I'm glad I got these pics because soon after both birds dived down into trees behind and disappeared (just like the 2006 birds often did!).  I sent a text out but a couple of minutes later there was suddenly an explosion of Hawfinch calls (that lovely soft seep) and they both flew up out of the trees and off low to the south east. Such a shame they flew so soon, but it's always a treat to see this species in flight. Annoyingly I don't think they've been seen again, but would not bet against them or others coming back here.

These cherry stone-crackers were a great finale to a good couple of hours out this morning, when I spent my time whizzing round the patch at breakneck speed checking as many spots as possible. Redwings were far more evident today with small numbers everywhere, the most being at Lower Bruckland Ponds where 12 Fieldfare were also present, along with eight Chiffchaffs in the willows around the top pond. A Lesser Redpoll was feeding with a small flock of Chaffinch on the Borrow Pit, and I was surprised to see the Bridge Marsh Cattle Egret had been joined by a friend, now two present...

So a lovely morning was had. And it wasn't a bad sunrise either...

Saturday, 4 November 2017

The Last Week

Only a rapid fire post tonight I'm afraid folks, I just wanted to keep you up-to-date.

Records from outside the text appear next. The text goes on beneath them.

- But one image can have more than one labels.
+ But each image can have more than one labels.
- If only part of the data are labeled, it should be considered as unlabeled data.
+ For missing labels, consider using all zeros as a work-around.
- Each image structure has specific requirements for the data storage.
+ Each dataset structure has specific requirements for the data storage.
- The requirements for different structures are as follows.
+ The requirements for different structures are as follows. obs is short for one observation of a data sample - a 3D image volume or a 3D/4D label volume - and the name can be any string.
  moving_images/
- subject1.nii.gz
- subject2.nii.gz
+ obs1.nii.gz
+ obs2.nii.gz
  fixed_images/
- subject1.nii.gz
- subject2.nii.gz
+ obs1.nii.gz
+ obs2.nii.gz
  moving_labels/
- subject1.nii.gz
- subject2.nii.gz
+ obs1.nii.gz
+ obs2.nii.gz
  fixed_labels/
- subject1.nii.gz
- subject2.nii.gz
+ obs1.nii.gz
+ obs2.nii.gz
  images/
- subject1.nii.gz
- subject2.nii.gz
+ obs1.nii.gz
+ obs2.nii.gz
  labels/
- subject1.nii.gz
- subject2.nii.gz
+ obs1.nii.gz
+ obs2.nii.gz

Well the Glossy Ibis that was found last Saturday afternoon on Colyford Marsh pleasingly remained for me to see. I didn't see it until Monday though due to work commitments. I did try for it on the Sunday morning but a five minute scan over Colyford Marsh failed to show it, however a Great White Egret dropped on to the Estuary which made up for that! Finally! After missing five of these massive white birds here this year, number six (my lucky number as well!) did the decent thing and pleasingly stayed all day for everyone to enjoy. The Cattle Egret was also on Bridge Marsh (and remained until mid week at least) making it a three Egret day!

Wood Pigeons were moving most mornings this week, although in lesser numbers than the end of the previous week. My best vis mig bird without a doubt was the young female Merlin that zipped west through Seaton Marshes on Friday morning. Really overdue this autumn as there seems to be a few about, but amazingly this was my first Merlin on patch for a staggering four years!

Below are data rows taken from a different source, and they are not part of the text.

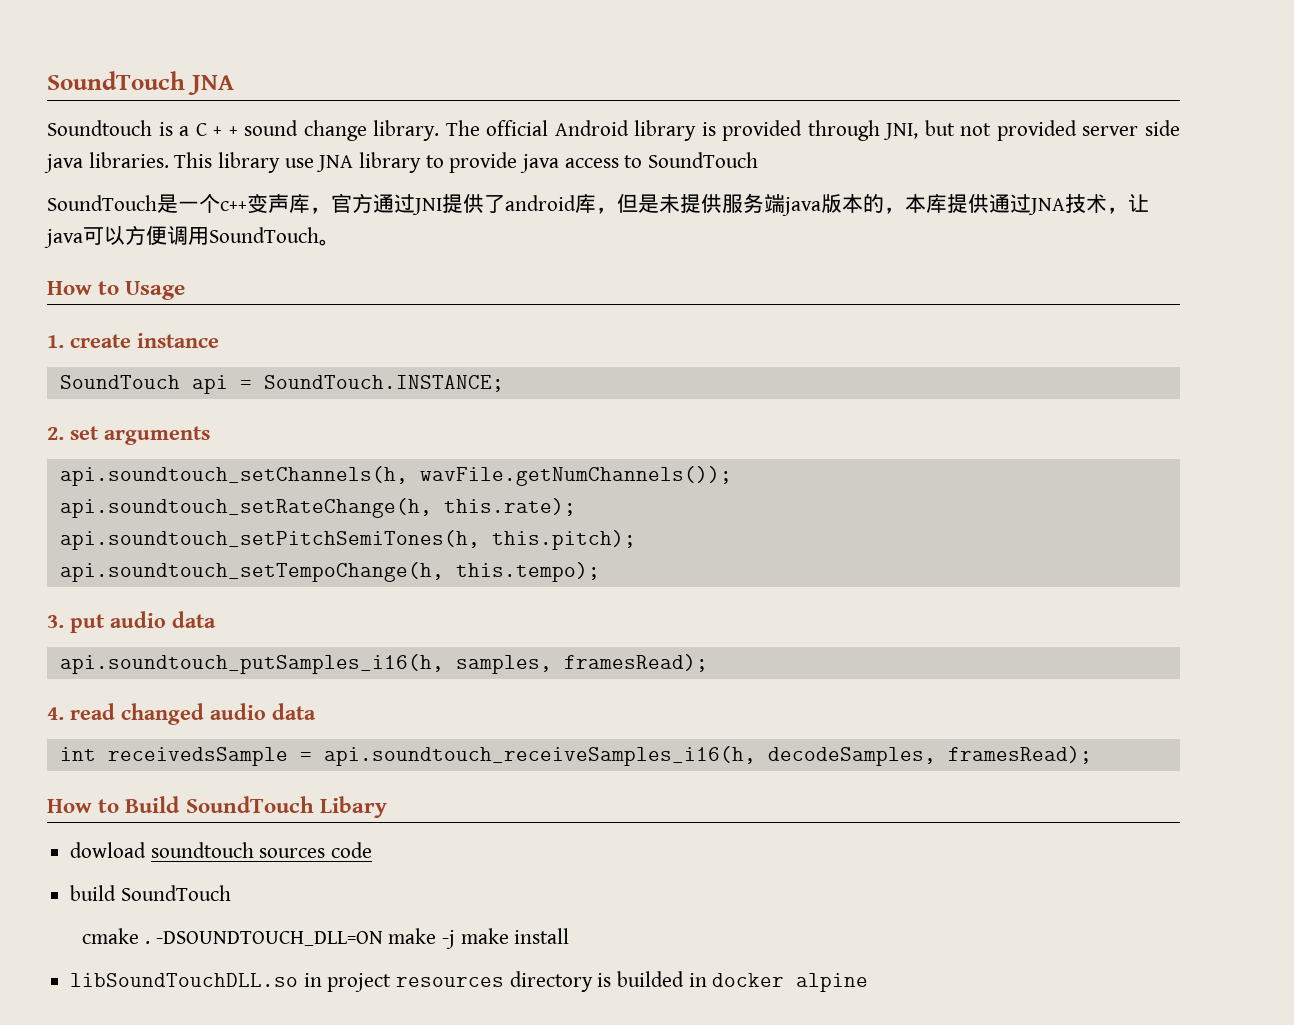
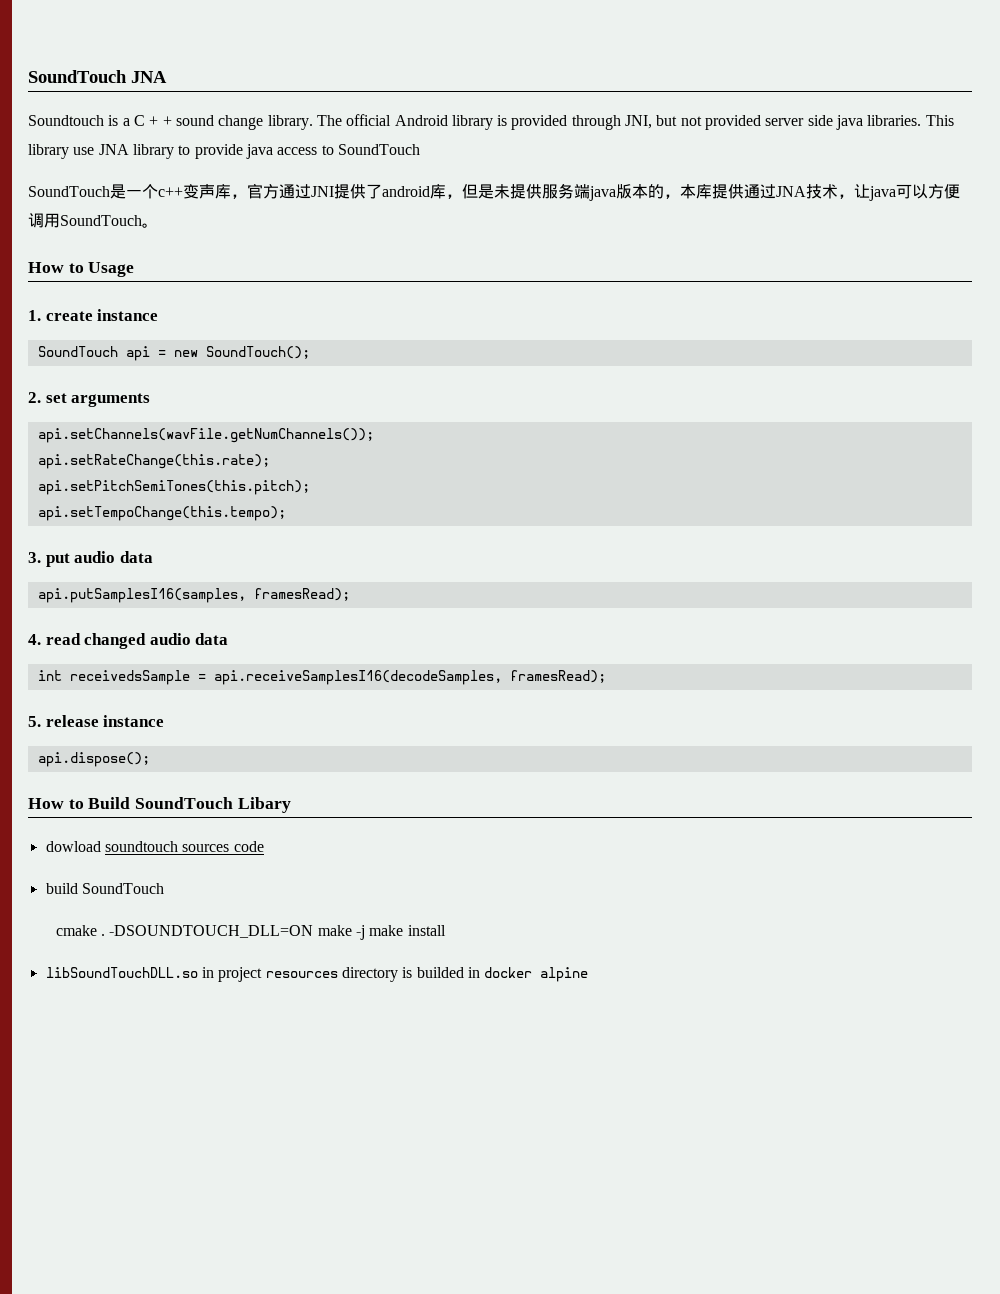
- SoundTouch api = SoundTouch.INSTANCE;
+ SoundTouch api = new SoundTouch();
- api.soundtouch_setChannels(h, wavFile.getNumChannels());
- api.soundtouch_setRateChange(h, this.rate);
- api.soundtouch_setPitchSemiTones(h, this.pitch);
- api.soundtouch_setTempoChange(h, this.tempo);
+ api.setChannels(wavFile.getNumChannels());
+ api.setRateChange(this.rate);
+ api.setPitchSemiTones(this.pitch);
+ api.setTempoChange(this.tempo);
- api.soundtouch_putSamples_i16(h, samples, framesRead);
+ api.putSamplesI16(samples, framesRead);
- int receivedsSample = api.soundtouch_receiveSamples_i16(h, decodeSamples, framesRead);
+ int receivedsSample = api.receiveSamplesI16(decodeSamples, framesRead);
+ 5. release instance
+ api.dispose();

Birds that have been seen here this week, but not by me include a Red Kite over the Estuary (B Clark) and a Brambling in a private Seaton garden (K Hale) on Friday, and a male Black Redstart today just east of Seaton Hole (R Harris).

Autumn is rolling on quickly and winter is approaching at speed. Hopefully there's a few more surprises to come yet, but in the mean time have a seasonal Harry photo...

Saturday, 28 October 2017

When Wood Pigeons Become Cool

I'm going to kick this blog post off with a video. Make sure you turn the volume up so you can hear their wing beats...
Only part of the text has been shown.